Al final de la recién inaugurada Ruta de los Volcanes en Masaya, se encuentran los petroglifos de Cailagua. En el sector de las cruces de Camposanto, en el Barrio Indígena de Monimbó, más de 200 petroglifos que datan de hace unos 600 años ahora son accesibles al público gracias al proyecto que ha logrado crear un nuevo sendero que comprende escalones y puentes.

Los grabados indígenas cuentan las costumbres cotidianas y religiosas de los antepasados chorotegas que habitaron el lugar por varias generaciones, en un paredón de unos 100 metros de longitud, ubicado en un cauce natural que desemboca en la bella laguna de Masaya.

La ruta inaugurada por el gobierno sandinista el pasado 15 de octubre inicia en placita de Monimbó, sigue el recorrido por el barrio indígena conociendo una cantidad de talleres fortalecidos empresarialmente, hasta llegar al cementerio donde se está concluyendo en un 90% el centro de interpretación donde se exhibirán vestigios arqueológicos encontrados en la zona.

Además se ofrece un grupo de guías capacitados en cuanto a la interpretación de los petroglifos y la naturaleza local. “La idea es que desde el centro de interpretación, los turistas puedan llegar y contratar el servicio de guiado para comenzar lo que son los senderos eco-turísticos”, aseguró Carlos Aldana, responsable de planificación.

Proyecto integral

Aldana explicó que la Ruta de los Petroglifos es uno de los proyectos más integrales que ha ejecutado la comuna en la Ciudad de las Flores, pues además está encaminado a ofrecer un producto turístico.

“El proyecto toca varios componentes, arqueología, el rescate de los paredones El Cailagua, herencia ancestral del pueblo de Monimbó, tenemos naturaleza: la vinculación con el Parque Nacional Volcán Masaya […] y desarrollo económico local dentro de la ruta turística El Cailagua estamos incluyendo a los artesanos locales como un atractivo turístico complementario”, explicó.

El proyecto fue llevado a cabo a partir del año 2014 gracias al esfuerzo de la Alcaldía de Masaya, con financiamiento de la Unión Europea, y que está comprendido en la Ruta Colonial y de los Volcanes.

Experiencia única

El lugar es un espacio perfecto para disfrutar de la naturaleza y reencontrarse con las raíces de los primeros habitantes de la zona. El sendero en sí es una pequeña travesía que demanda algún nivel de resistencia física, pero que causa admiración desde el inicio.
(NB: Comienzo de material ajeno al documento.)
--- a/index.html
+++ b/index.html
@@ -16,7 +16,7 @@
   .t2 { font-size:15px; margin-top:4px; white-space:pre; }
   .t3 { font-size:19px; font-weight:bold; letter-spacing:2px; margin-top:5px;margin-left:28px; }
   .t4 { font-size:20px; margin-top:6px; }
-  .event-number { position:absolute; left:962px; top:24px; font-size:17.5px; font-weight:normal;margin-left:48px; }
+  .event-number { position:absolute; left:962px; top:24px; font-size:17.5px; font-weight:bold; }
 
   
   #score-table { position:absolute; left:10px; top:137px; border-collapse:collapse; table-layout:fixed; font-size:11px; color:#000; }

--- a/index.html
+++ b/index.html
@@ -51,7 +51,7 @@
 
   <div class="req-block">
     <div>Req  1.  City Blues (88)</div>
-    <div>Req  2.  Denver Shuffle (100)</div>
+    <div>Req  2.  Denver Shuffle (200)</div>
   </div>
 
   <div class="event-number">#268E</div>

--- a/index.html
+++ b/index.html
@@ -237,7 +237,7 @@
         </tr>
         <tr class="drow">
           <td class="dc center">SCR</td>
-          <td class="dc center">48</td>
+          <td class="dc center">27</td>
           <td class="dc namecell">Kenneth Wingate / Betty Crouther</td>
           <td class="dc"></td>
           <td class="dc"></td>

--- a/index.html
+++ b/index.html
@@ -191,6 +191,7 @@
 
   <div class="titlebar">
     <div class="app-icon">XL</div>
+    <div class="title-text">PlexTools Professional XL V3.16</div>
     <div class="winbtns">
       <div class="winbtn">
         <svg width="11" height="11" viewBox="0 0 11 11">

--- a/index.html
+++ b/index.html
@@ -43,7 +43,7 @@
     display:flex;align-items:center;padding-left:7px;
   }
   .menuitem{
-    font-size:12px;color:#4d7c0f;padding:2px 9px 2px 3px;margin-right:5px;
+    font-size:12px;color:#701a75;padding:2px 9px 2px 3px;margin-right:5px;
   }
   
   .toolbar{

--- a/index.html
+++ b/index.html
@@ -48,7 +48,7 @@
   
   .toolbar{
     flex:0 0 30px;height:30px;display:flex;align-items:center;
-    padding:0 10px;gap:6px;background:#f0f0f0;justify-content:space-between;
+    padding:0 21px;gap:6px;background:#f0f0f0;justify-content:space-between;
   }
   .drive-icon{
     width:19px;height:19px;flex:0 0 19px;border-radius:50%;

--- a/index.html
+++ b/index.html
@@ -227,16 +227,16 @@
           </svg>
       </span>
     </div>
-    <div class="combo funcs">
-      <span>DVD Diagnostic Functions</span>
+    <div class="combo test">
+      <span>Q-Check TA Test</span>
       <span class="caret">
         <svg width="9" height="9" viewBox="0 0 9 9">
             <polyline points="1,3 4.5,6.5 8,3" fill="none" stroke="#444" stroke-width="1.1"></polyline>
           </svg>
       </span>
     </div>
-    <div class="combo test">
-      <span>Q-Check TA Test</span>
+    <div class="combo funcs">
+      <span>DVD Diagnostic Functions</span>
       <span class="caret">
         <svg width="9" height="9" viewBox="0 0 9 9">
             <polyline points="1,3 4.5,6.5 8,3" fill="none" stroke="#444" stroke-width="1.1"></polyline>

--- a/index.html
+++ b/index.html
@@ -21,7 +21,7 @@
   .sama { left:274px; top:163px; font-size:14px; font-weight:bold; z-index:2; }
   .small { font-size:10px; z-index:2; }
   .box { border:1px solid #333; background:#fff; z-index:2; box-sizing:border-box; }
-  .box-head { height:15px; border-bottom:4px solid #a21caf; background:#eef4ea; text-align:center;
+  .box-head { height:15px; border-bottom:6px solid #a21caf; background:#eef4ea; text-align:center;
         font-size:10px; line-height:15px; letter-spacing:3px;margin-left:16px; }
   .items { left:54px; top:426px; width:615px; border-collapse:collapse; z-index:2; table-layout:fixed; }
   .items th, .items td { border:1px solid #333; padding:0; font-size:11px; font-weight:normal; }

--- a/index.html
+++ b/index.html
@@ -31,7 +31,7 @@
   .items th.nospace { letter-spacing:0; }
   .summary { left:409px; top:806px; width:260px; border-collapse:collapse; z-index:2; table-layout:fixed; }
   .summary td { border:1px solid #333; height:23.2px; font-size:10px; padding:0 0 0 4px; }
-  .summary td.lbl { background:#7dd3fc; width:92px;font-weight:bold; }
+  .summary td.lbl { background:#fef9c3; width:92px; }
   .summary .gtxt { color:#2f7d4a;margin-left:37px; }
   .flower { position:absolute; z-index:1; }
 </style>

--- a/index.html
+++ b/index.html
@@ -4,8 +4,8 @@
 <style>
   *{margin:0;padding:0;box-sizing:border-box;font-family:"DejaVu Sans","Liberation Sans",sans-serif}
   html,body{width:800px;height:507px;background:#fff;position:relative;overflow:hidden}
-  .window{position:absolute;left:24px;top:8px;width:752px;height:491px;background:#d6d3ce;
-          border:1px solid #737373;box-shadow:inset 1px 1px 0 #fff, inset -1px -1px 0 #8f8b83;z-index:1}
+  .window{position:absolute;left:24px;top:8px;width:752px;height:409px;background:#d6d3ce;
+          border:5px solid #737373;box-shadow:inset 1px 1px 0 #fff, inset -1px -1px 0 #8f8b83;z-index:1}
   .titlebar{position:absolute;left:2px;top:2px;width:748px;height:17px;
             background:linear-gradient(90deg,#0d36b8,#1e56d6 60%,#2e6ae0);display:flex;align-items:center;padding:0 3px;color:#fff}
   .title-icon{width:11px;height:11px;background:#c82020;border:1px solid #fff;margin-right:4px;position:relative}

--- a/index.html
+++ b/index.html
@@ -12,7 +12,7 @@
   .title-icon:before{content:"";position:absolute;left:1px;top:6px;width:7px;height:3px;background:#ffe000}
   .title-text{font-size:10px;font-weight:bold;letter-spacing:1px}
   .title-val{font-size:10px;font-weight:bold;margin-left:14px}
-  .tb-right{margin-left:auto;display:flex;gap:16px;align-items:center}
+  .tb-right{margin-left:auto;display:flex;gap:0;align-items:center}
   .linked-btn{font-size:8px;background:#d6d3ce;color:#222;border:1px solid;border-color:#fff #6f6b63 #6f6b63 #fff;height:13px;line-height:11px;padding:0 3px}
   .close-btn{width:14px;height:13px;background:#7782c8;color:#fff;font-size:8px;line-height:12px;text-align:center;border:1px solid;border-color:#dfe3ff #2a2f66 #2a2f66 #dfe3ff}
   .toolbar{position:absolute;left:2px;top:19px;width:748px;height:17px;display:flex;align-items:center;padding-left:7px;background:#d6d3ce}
Quienes visitaron el lugar este fin de semana aseguraron haber vivido una experiencia sin comparación. “El lugar está lindo, bastante acondicionado, se van extasiar con lo que van a ver, porque yo vengo feliz y contenta”, aseguró Patricia Hurtado, que a pesar de vivir en Masaya, nunca visitó el lugar por que las condiciones del lugar no se lo permitían.

Para Sayda Hurtado fue maravilloso. La también habitante de Masaya afirmó que no suele a dar caminatas como la que debe realizar para acceder a los petroglifos, pero que en esta ocasión se atrevió y lo que conoció la dejó “feliz y contenta”.

“Ya conocía el bajader, pero no estaba como está ahora, que está bien bonito. Aprovecho la oportunidad para hacer el llamado a todos los nicaragüenses a que vengan a visitarnos aquí, a la cuna del folclor”, dijo.